* _Exercise goal_
Each line of the records that holds "none" should be shown in full.

* _Task material_
-------------------------

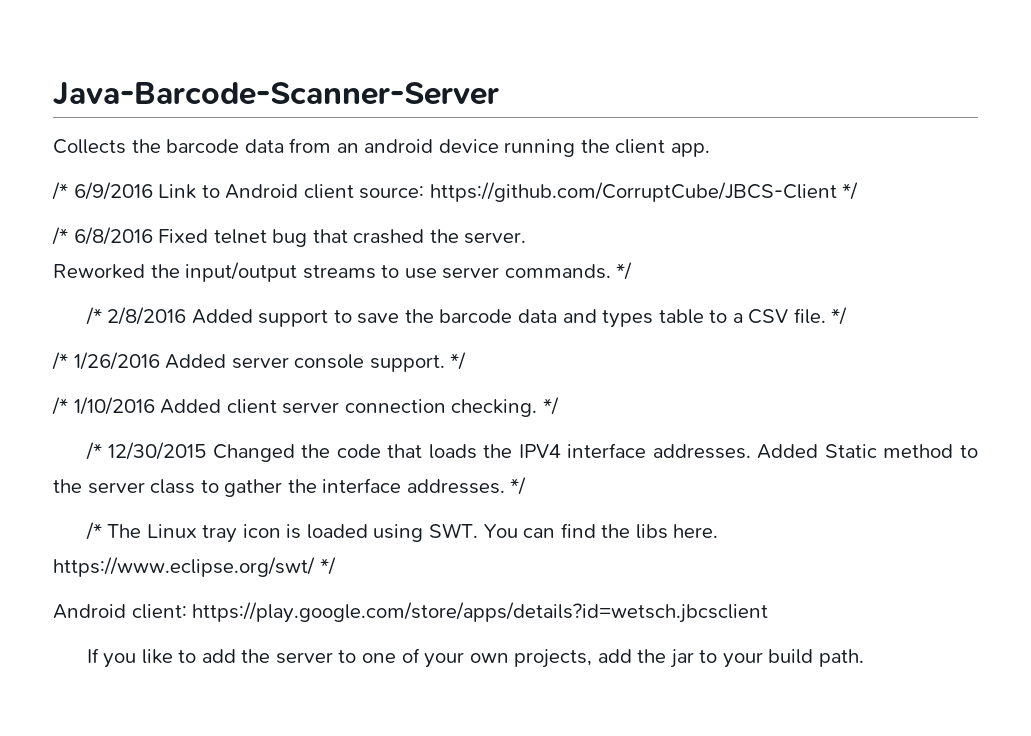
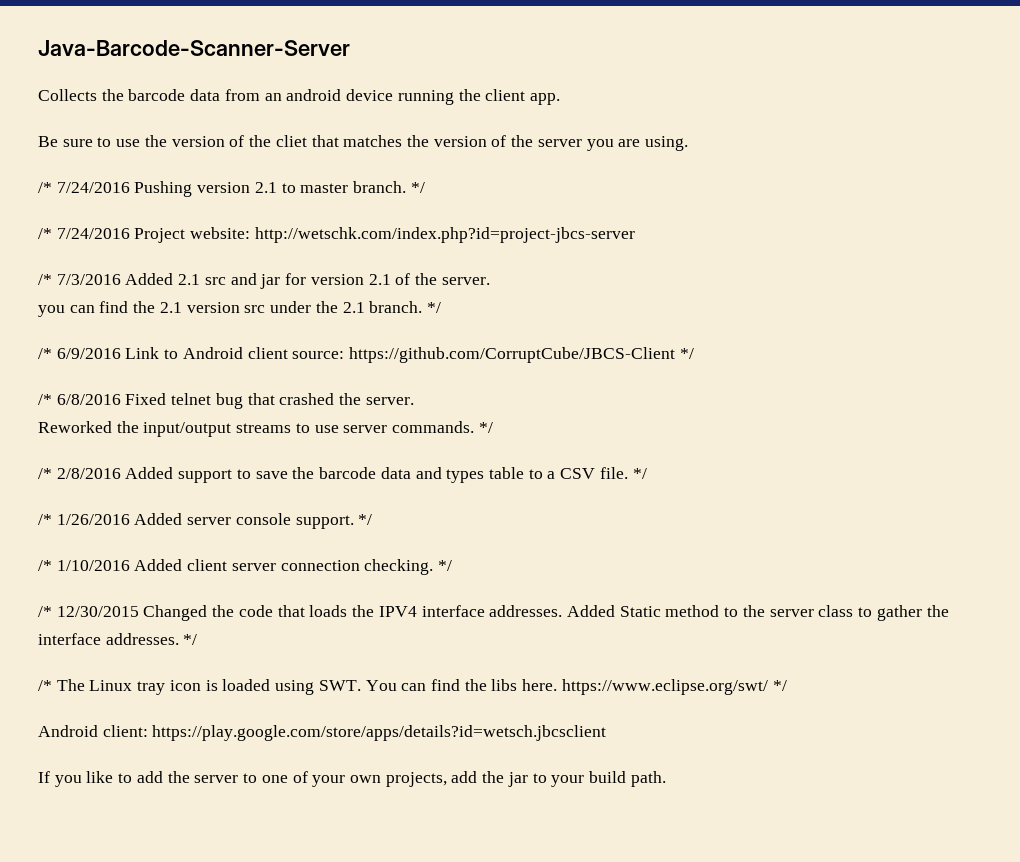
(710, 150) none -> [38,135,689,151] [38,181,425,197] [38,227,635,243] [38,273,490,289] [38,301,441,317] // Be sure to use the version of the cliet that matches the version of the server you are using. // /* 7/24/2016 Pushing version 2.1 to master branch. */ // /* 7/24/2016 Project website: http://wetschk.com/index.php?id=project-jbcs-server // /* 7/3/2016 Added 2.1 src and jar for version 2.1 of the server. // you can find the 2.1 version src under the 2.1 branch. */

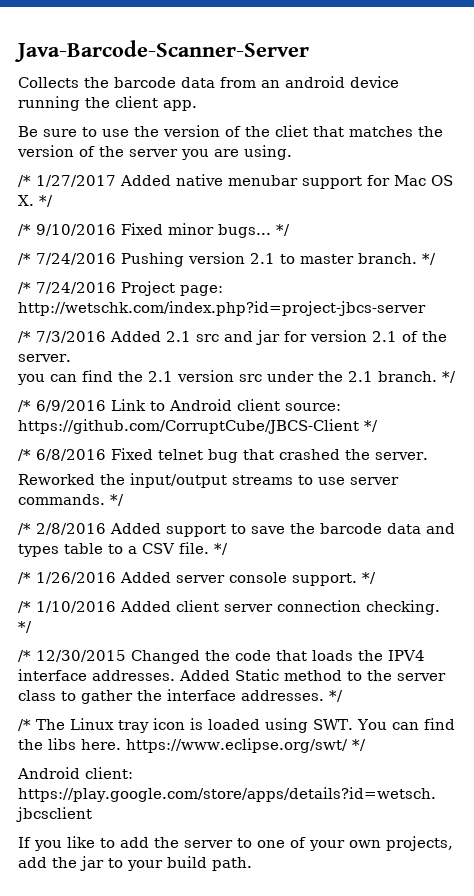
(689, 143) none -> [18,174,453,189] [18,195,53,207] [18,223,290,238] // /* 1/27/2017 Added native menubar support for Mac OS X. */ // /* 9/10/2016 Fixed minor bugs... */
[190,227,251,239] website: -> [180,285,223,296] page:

-------------------------

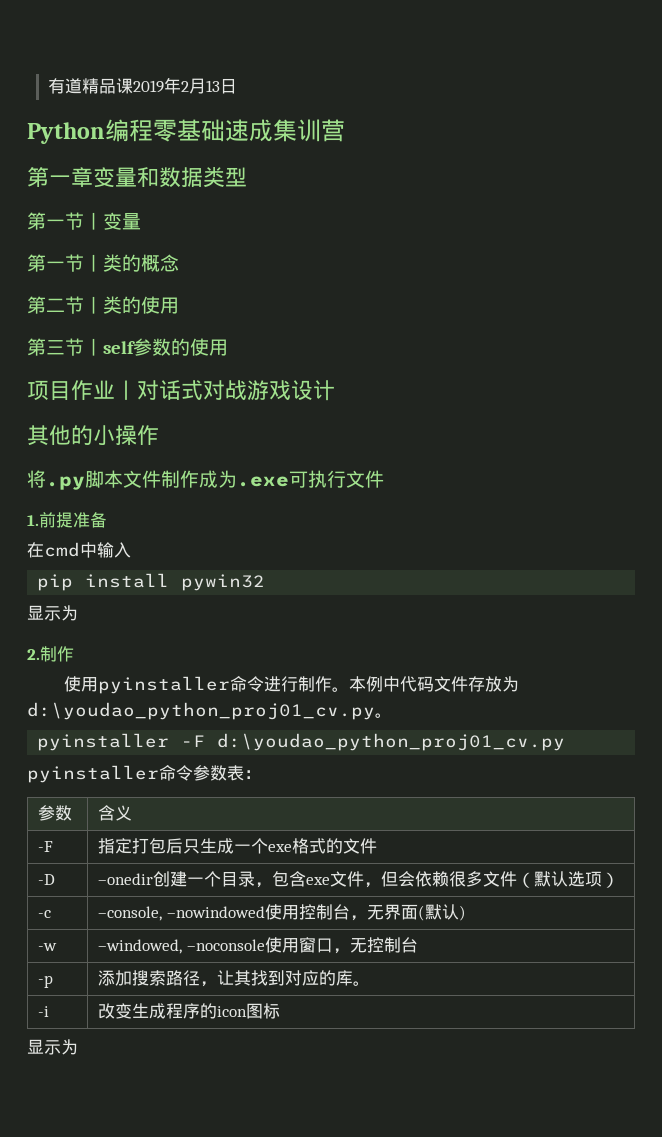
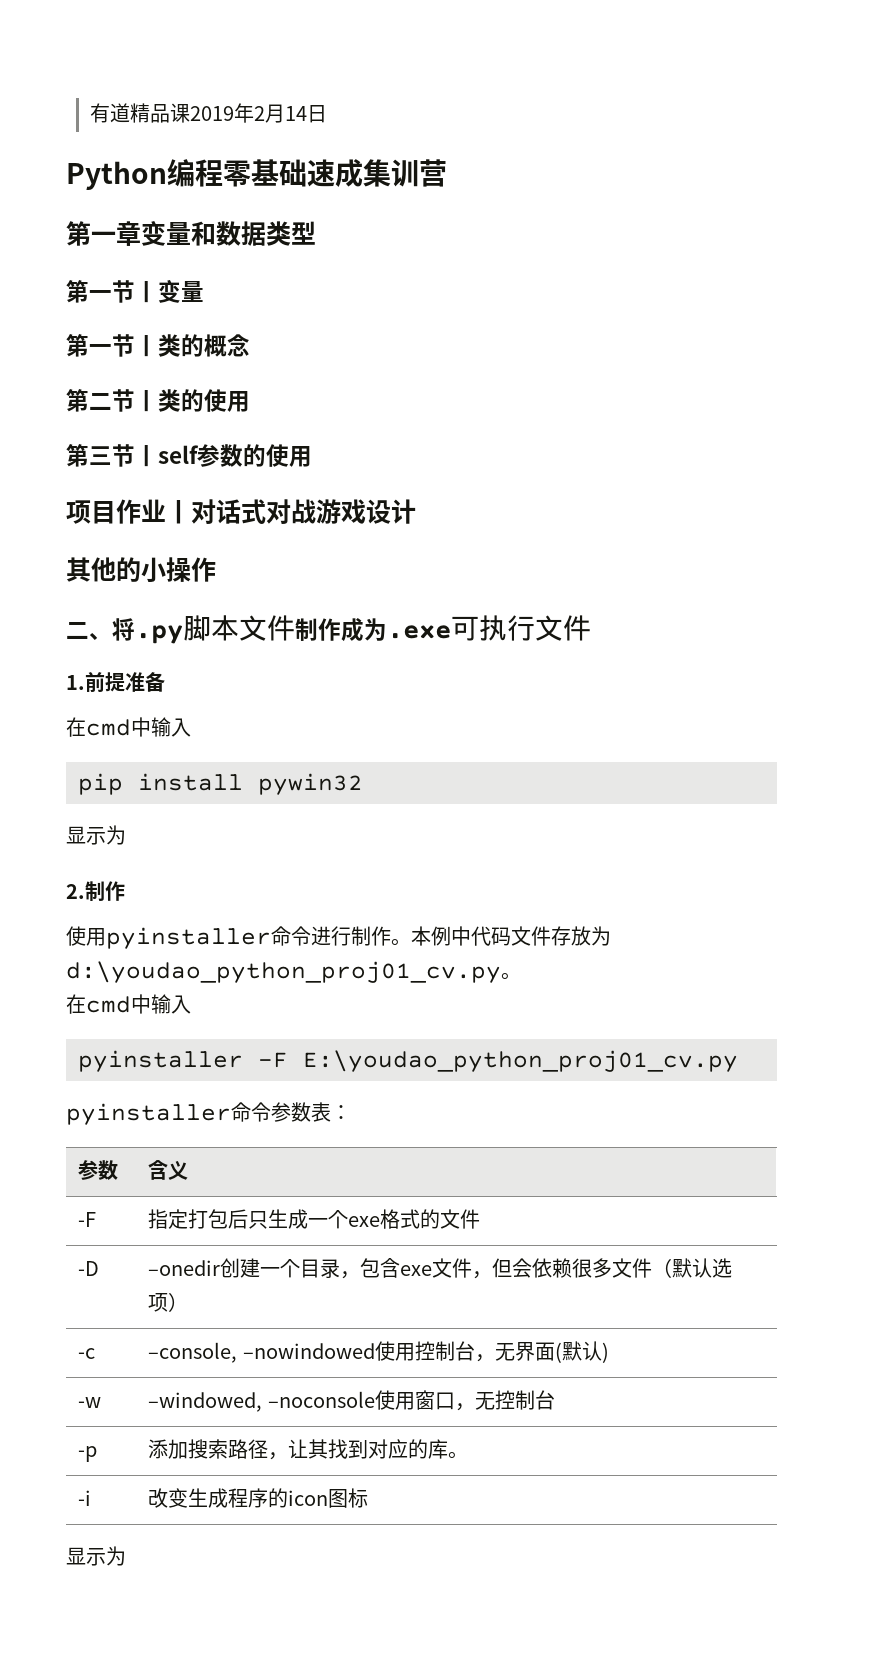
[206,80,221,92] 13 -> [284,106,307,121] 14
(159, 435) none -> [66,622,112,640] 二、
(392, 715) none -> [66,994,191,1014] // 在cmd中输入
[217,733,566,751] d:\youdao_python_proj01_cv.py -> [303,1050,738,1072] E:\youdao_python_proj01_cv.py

-------------------------

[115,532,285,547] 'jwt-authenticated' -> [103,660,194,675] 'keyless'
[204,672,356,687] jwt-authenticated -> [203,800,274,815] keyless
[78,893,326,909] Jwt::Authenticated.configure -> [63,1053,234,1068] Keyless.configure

-------------------------

* _Answer space_
(710, 150) none -> [38,135,689,151] [38,181,425,197] [38,227,635,243] [38,273,490,289] [38,301,441,317] // Be sure to use the version of the cliet that matches the version of the server you are using. // /* 7/24/2016 Pushing version 2.1 to master branch. */ // /* 7/24/2016 Project website: http://wetschk.com/index.php?id=project-jbcs-server // /* 7/3/2016 Added 2.1 src and jar for version 2.1 of the server. // you can find the 2.1 version src under the 2.1 branch. */
(689, 143) none -> [18,174,453,189] [18,195,53,207] [18,223,290,238] // /* 1/27/2017 Added native menubar support for Mac OS X. */ // /* 9/10/2016 Fixed minor bugs... */
(159, 435) none -> [66,622,112,640] 二、
(392, 715) none -> [66,994,191,1014] // 在cmd中输入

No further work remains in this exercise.